Knocktopher
- County:: Kilkenny
- Grounds:: Knocktopher

Senior Club Championships
|  | All Ireland | Leinster champions | Kilkenny champions |
| Football: | 0 | 0 | 4 |

= Knocktopher GAA =

Gaelic sports club in County Kilkenny, Ireland

Knocktopher GAA was a Gaelic Athletic Association club located in Knocktopher, County Kilkenny, Ireland. The club fielded teams in both Gaelic football and hurling.

==History==

The Knocktopher area was a Gaelic football stronghold at the turn of the 20th century. The club won all four of its Kilkenny SFC titles in a ten-year period between 1901 and 1911, with clubman Dick Holohan also captaining Kilkenny to the Leinster SFC title in 1911. Knocktopher went into a period of decline following this, as three clubs - Knocktopher, Knockmoylan and Ballyhale - all operated within the one parish.

By the 1920s, Knocktopher was operating at junior level in both codes, winning the Kilkenny JFC title in 1924 and the Kilkenny JHC title in 1931. Several Southern JHC titles were won over the following decades, however, it was 1965 before the club won its second Kilkenny JHC title.

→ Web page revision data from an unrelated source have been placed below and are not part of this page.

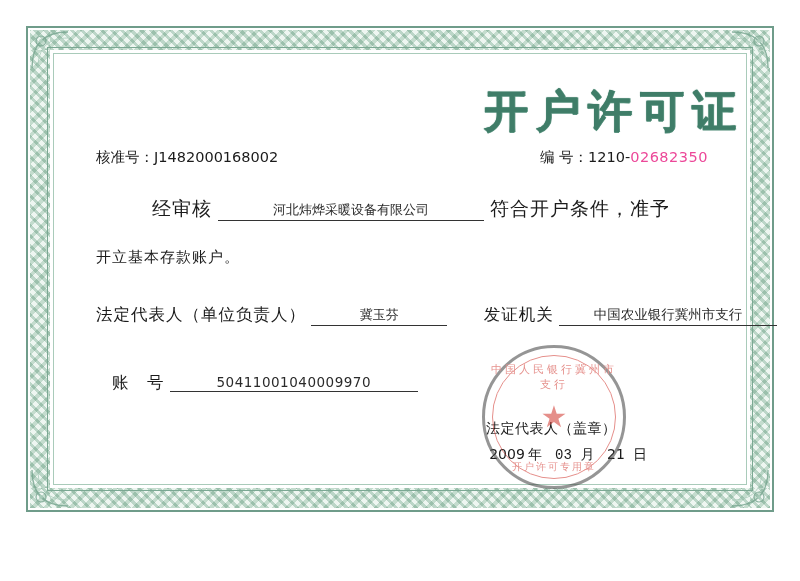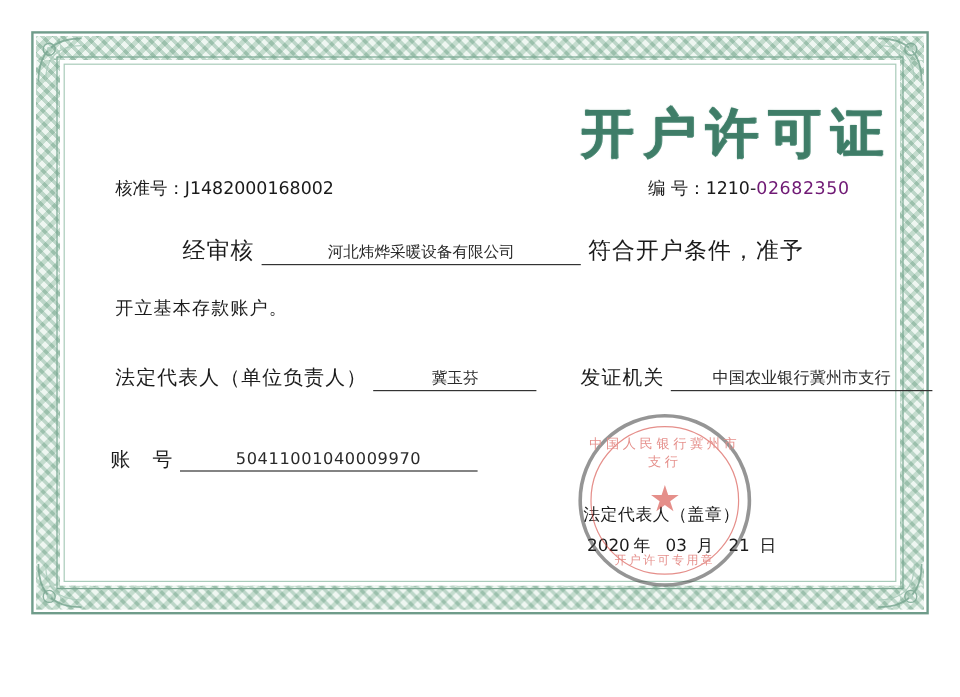--- a/index.html
+++ b/index.html
@@ -131,7 +131,7 @@
     white-space: nowrap;
   }
   .code-red {
-    color: #701a75;
+    color: #ec4899;
     letter-spacing: .5px;
   }
 

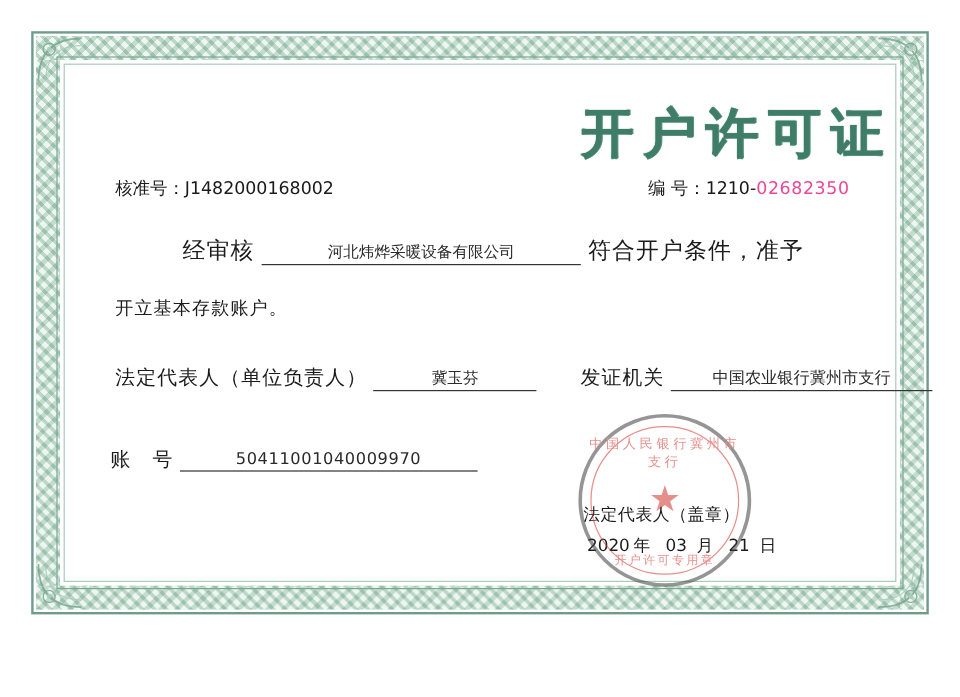--- a/index.html
+++ b/index.html
@@ -179,7 +179,7 @@
 
   .row-acct {
     position: absolute;
-    left: 36px;
+    left: 56px;
     top: 316px;
     font-size: 16.5px;
     white-space: nowrap;

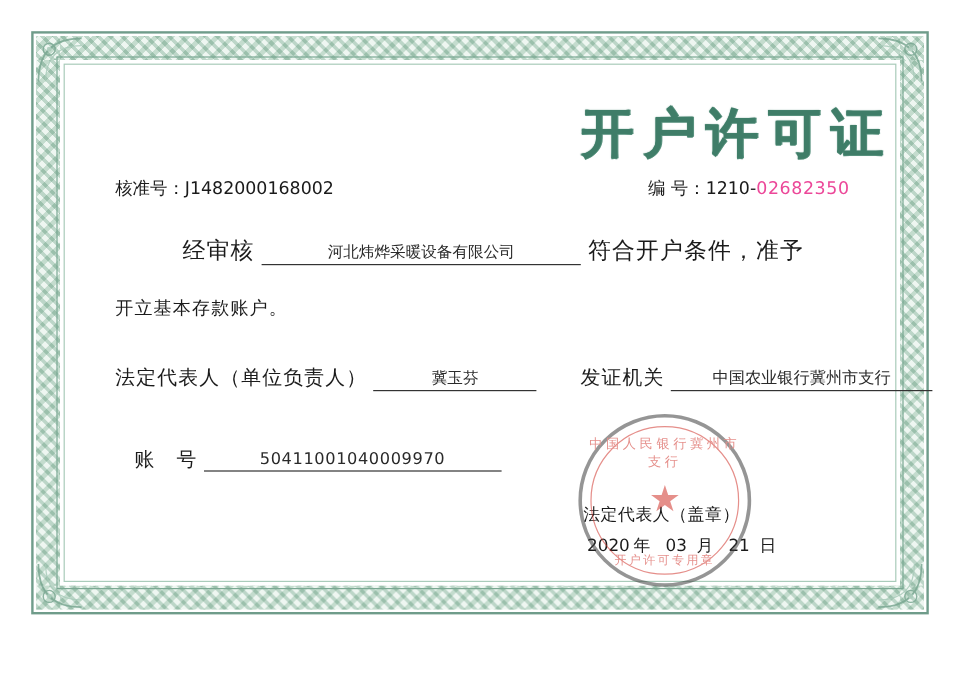--- a/index.html
+++ b/index.html
@@ -339,7 +339,7 @@
     <div class="issuer">法定代表人（盖章）</div>
 
     <div class="date-row">
-      <span class="seg d-y">2020</span><span class="unit">年</span>
+      <span class="seg d-y">2009</span><span class="unit">年</span>
       <span class="seg d-m">03</span><span class="unit">月</span>
       <span class="seg d-d">21</span><span class="unit">日</span>
     </div>

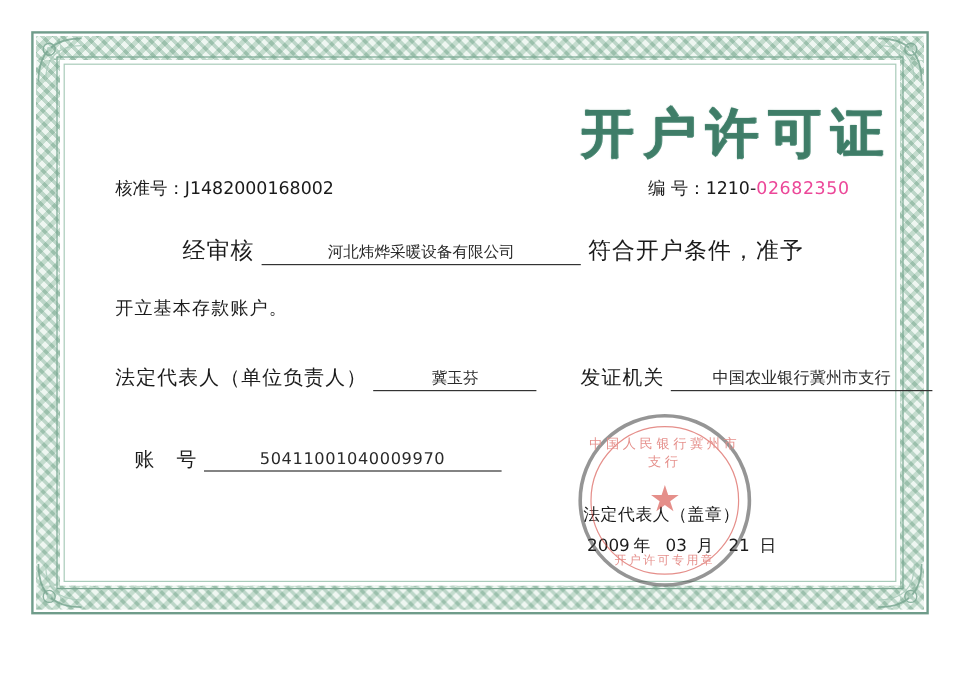--- a/index.html
+++ b/index.html
@@ -203,7 +203,7 @@
   }
   .date-row .seg { display: inline-block; text-align: center; }
   .d-y { width: 42px; }
-  .d-m { width: 34px; }
+  .d-m { width: 34px; font-family: Liberation Mono, monospace; }
   .d-d { width: 34px; }
   .date-row .unit { color: #1b1b1b; }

A shortage of players saw Knocktopher and parish rivals Ballyhale amalgamating at underage levels, a move which resulted in the amalgamation reaching three successive Kilkenny MAHC finals in-a-a-row in the mid-1960s. The meeting of both clubs in a divisional U21HC game in 1969, lead to calls for the clubs to amalgamate fully and have one club representing the parish. In spite of some opposition, Knocktopher and Ballyhale eventually joined to form Ballyhale Shamrocks in January 1972.

==Honours==

- Kilkenny Senior Football Championship (4): 1901, 1908, 1910, 1911
- Kilkenny Junior Football Championship (1): 1924
- Kilkenny Junior Hurling Championship (2): 1931, 1965
- Southern Kilkenny Junior Football Championship (2): 1924
- Southern Kilkenny Junior Hurling Championship (7): 1931, 1949, 1955, 1958, 1960, 1965, 1967

==Notable players==

- Frank Cummins: All-Ireland SHC-winner (1967, 1969, 1972, 1974, 1975, 1979, 1982, 1983)
- Denis Heaslip: All-Ireland SHC-winner (1957, 1963)
- Dick Holohan: Leinster SFC-winner (1911)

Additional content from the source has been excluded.